Sangmi Pallickara is a Cochran Family Professor and an Associate Professor in the Computer Science Department at Colorado State University. Pallickara’s research interests are in the area of Big Data for the sciences with an emphasis on issues related to predictive analytics, storage, retrievals, and metadata management. She is the Associate Editor of the IEEE Transactions on Parallel and Distributed Systems and serves on the editorial board of the Journal of Big Data, Springer. She is a recipient of the IEEE TCSC Award for Excellence in Scalable Computing (Mid-Career) and the National Science Foundation’s CAREER award.


Allan Andales is a Professor of Irrigation and Water Science in the Department of Soil and Crop Sciences. He is an Agricultural Engineer focused on conserving soil and water resources in agricultural systems. He applies principles of soil and water engineering, environmental biophysics, and numerical methods to study the effects of management practices and environmental factors on field hydrology and agricultural production. Experimental data are used to develop computer models and decision support tools that can improve agricultural water use efficiency and water quality. As an Extension Specialist, Andales engages the public in addressing agricultural water issues in Colorado.


Dr. Gabriel Senay is a Research Physical Scientist with U.S. Geological Survey Earth Resources Observation and Science Center. Gabriel’s background is in agricultural engineering, hydrology, and remote sensing. He is co-located with the North Central Climate Adaptation Science Center in Fort Collins, Colorado and maintains a Faculty Affiliate Status with Colorado State University and Adjunct Professor position with South Dakota State University where he taught a graduate course “remote sensing of water resources.” Gabriel conducts applied research on water use/availability assessment and monitoring using satellite-derived data and hydrologic modeling. He earned a B.Sc. in Agricultural Engineering from Alemaya University, Ethiopia; MSc in Hydrology from Wageningen University, The Netherlands; and a Ph.D. from The Ohio State University, Columbus, Ohio, USA.


Jay Breidt, Professor of Statistics at Colorado State University, is an expert in survey sampling, time series, nonparametric regression, and uncertainty quantification for complex scientific models. Breidt has been an associate editor for eight journals and reviews editor for Journal of the American Statistical Association and The American Statistician.  He has served on six review committees for the National Academy of Sciences.  He is past Chair of the American Statistical Association National Committee on Energy Statistics, has served two terms on the Federal Economic Statistics Advisory Committee, and is currently a member of the Census Scientific Advisory Committee.  Breidt has been recognized with a national prize in environmental statistics and elected membership in the International Statistical Institute.  He is an elected Fellow of the American Statistical Association and an elected Fellow of the Institute of Mathematical Statistics.
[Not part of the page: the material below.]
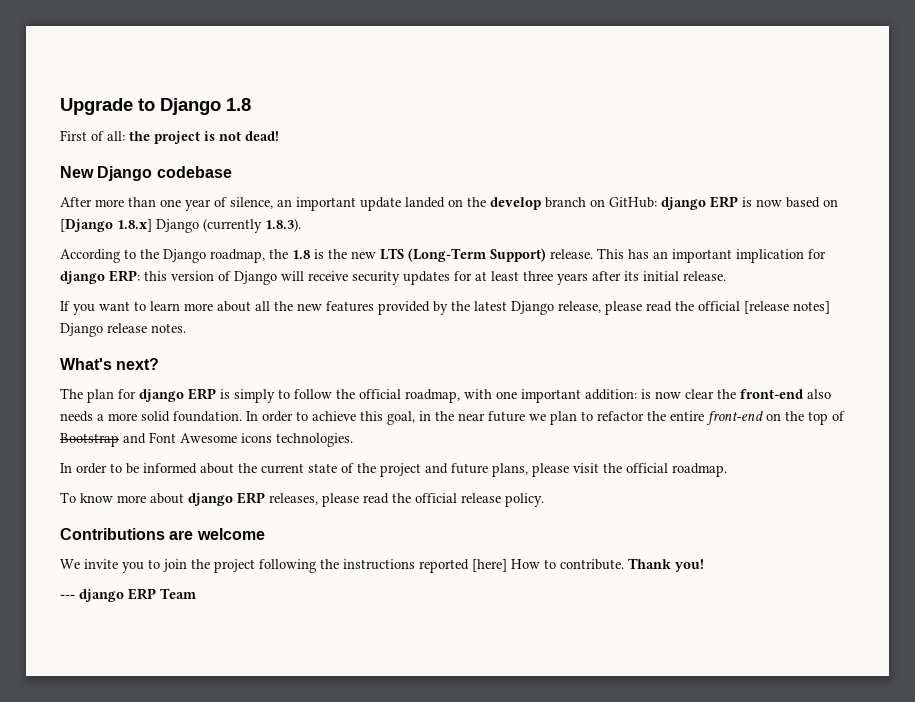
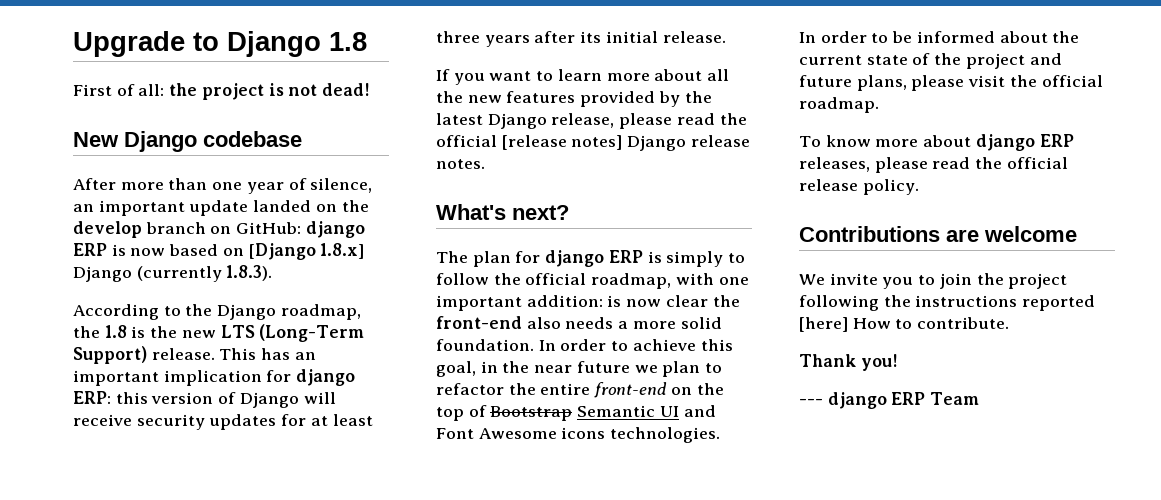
(119, 440) none -> [577,405,679,417] Semantic UI
(624, 564) none -> (1010, 323) //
Shrideep Pallickara is a Professor of Computer Science at Colorado State University. Pallickara’s research encompasses methodological and algorithmic innovations in three broad areas: (1) spatiotemporal data management and analytics, (2) file systems, and (3) stream processing for Internet-of-Things and Cyber Physical Systems settings. Systems software resulting from these research efforts have been deployed in domains such as brain computer interfaces, epidemiology, earthquake science, environmental and ecological monitoring, health care systems, high energy physics, defense applications, geosciences, GIS, and commercial internet conferencing systems. Pallickara is a recipient of the Monfort Professorship and the National Science Foundation’s CAREER award.

Students

Paahuni Khandelwal is pursuing her Ph.D. in Computer Science at Colorado State University. She completed her bachelor’s degree in Computer Science from Delhi University, India. Her research interests are in analyzing satellite imagery and developing efficient time-series prediction models to improve spatio-temporal resolution of surface reflectance values of various satellite sensors across different bands.


Samuel Armstrong is pursuing his Ph.D. in Computer Science. His research interests are in the area of Big Data with a focus on advanced neural network architectures, predictive analytics, and high-performance distributed systems.In particular, his efforts focus on the development of Generative Adversarial Networks that are scalable, use state-of-the-art training methods, and learn from data in real time.


Saptashwa is pursuing his Ph.D. in. Computer Science at Colorado State University. His research has focused on supporting visualization at scale over spatiotemporal datasets.


Daniel Rammer is pursuing his Ph.D. in Computer Science at Colorado State University. His work on the Sustain project targets analytics over data sketches. In particular, this includes support for constructs such as RDDs, DataFrames, and Datasets that span multiple machines to facilitate high-performance analyses. He is also interested in supporting data wrangling operations over satellite data with diverse coordinate projection systems.


Dhruv is pursuing his Master’s in Computer Science at Colorado State University.


Thomas Lujan is a Senior at Colorado State University pursuing degrees in Computer Science and Applied Mathematics. His areas of interest include Natural Language Processing and Distributed Machine Learning.


Ellie Martinez is a sophomore at Colorado State University pursuing a degree in Data Science.